A COUNTY Limerick man is back in the arms of his family after drug smuggling charges against him in France were struck out.
Sean Ryan “Thadger”, from Cappamore, spent 18 months in a foreign jail for a crime he did not commit. There were jubilant scenes when the decision was announced at last week’s court of appeal at Douai, near Lille.
A statement from the family to the Limerick Leader states: “Sean had been wrongly accused by the French police of complicity after a truck driver, who was sub-contracted to him, was stopped at a customs checkpoint in France in July 2010.
“Customs officials found a quantity of drugs in the trailer that was being transported back to Ireland from Holland for one of Europe’s largest freight companies.” It is understood it was a major haul of heroin.
The original guilty verdict was immediately appealed but they had to wait 18 months while Mr Ryan languished in prison.
The 59-year-old said it was shocking that his wife and family had to be put through this ordeal by the French system, “all for nothing”. He is very critical of the French police involved.
“It looks like they tried to make a bigger case out of it and had little care for the real facts. It came as a shock that the first court sided with them. What has become clear is that in northern France there is a record of rough justice in dealing with Irish continental drivers,” said Mr Ryan, who added that he owed a huge thanks to friends and neighbours who were supportive of his wife Joan and family through it all.
“Life throws enough challenges at you without having to deal with wrongful police allegations in a foreign country. But the day of vindication has finally arrived.
“Most of all I’m glad to have my name cleared by the appeal court. We are grateful for that and for all the support and goodwill that we have received at home. Now we can start to re-build our lives again,” said Mr Ryan, who runs a well established haulage contractors.
Their statement say the decision of the appeal court finally confirms that the police case against Mr Ryan had no real basis. “They had painted an incorrect picture of events, based on supposition and theory. The appeal hearing amounted to a fresh hearing of the full case in front of a higher court.
“They announced that the decision of the first court was reversed, all charges against Sean were struck out and the president of the appeal court conveyed their apologies to him.”
When Mr Ryan was sent to jail his wife said they all knew he was innocent and they would continue to work to achieve justice.

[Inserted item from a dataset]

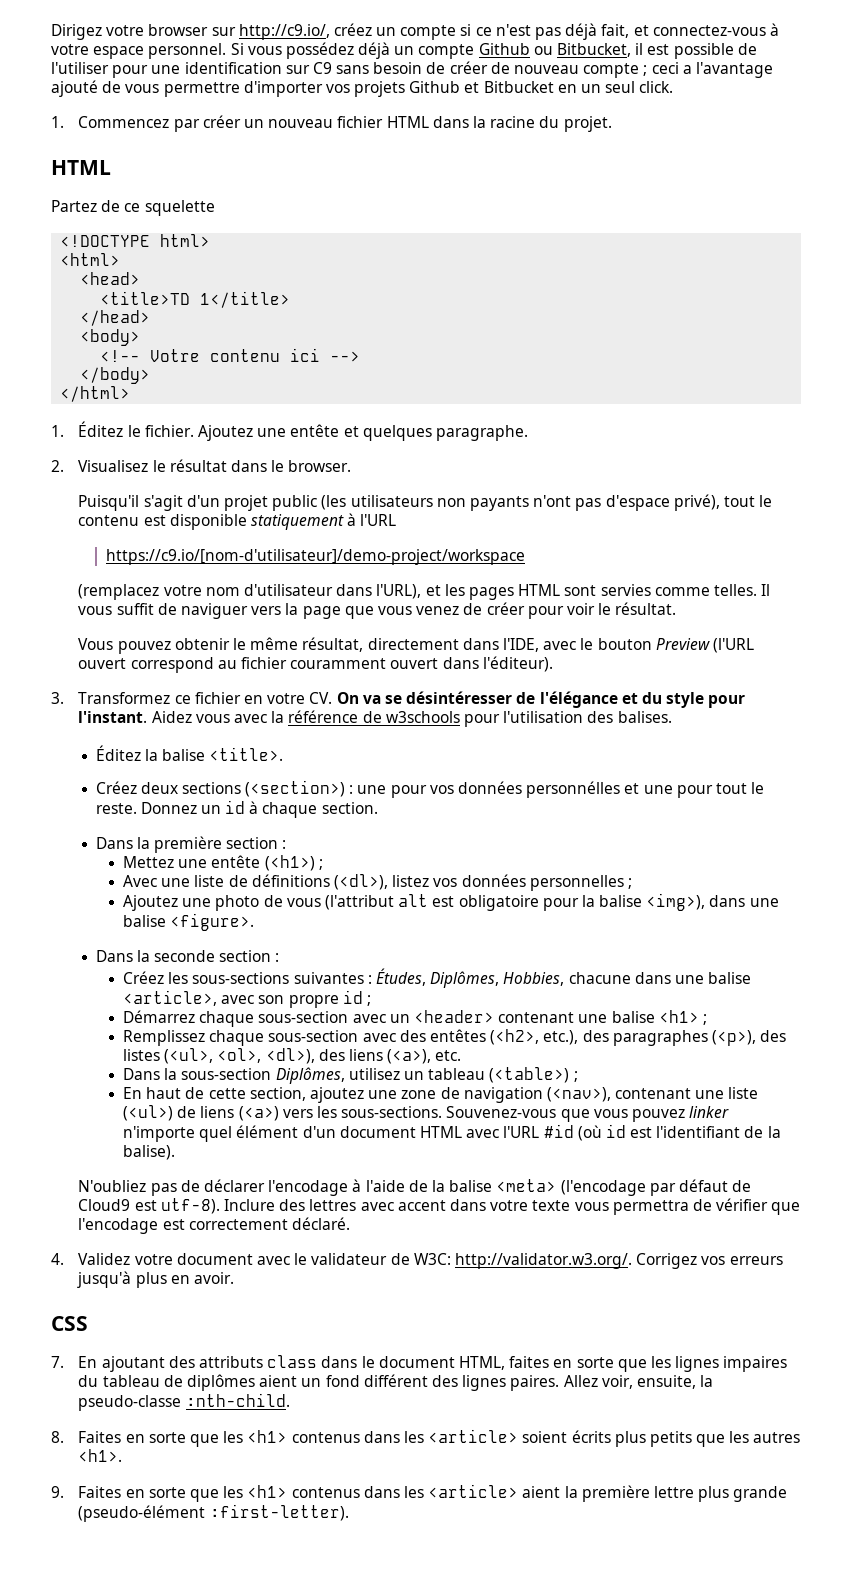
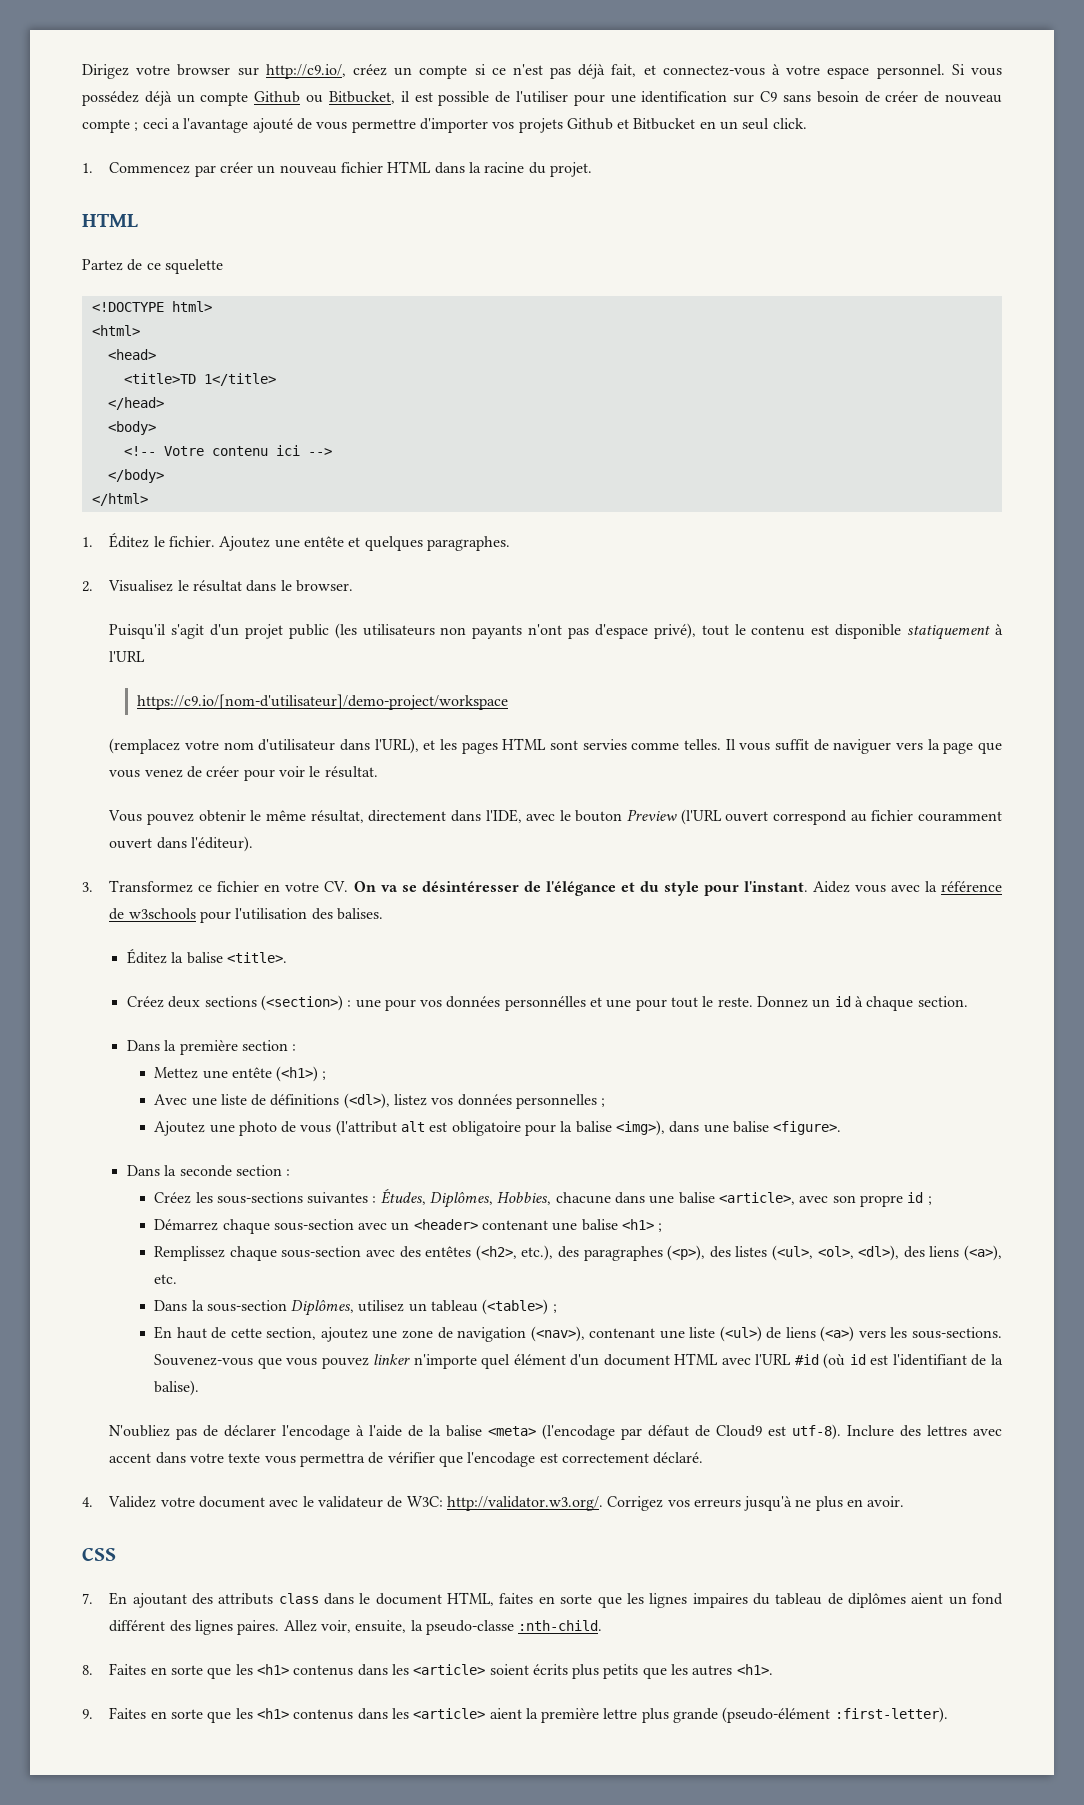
[435,425,528,441] paragraphe. -> [426,536,510,551] paragraphes.
(132, 1279) none -> [795,1499,812,1507] ne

“Sean kept strong all the time. He always said that it would come right in the end. He was the one keeping us strong. Being allowed telephone contact was a lifeline. That and the support of friends and neighbours got me through,” said Mrs Ryan.
Mr Ryan’s son Shane and brother Michael had travelled over to France and accompanied him on the journey home.
On arrival at Dublin airport they were met by family, relatives and friends. Since he came back to Cappamore on Friday morning Mr Ryan said all the locals he has met shook his hand and said “welcome home Sean it is great to see you”.
The Department of Foreign Affairs and the Irish Embassy in Paris were helpful in arranging times of visits, because their staff spoke the language. Beyond that they take no role whatsoever in dealing with the case, he said
Mr Ryan paid tribute to his lawyers in France for their work on his behalf.
“There was always the worry that the appeal court would rubber stamp the decision of the first court. Overturning a court decision is never an easy task. But to overturn such a serious decision, and in a foreign country, is a massive achievement.
“A lot of work was done and a lot of prayers were said,” said Mr Ryan, who especially mentioned the work done by his eldest son Shane, with the help of his brothers Timmy and Michael.
“They did everything that could be done both here in Ireland and with the lawyers in France to prepare for the court hearings. They just wouldn’t rest until justice was done.”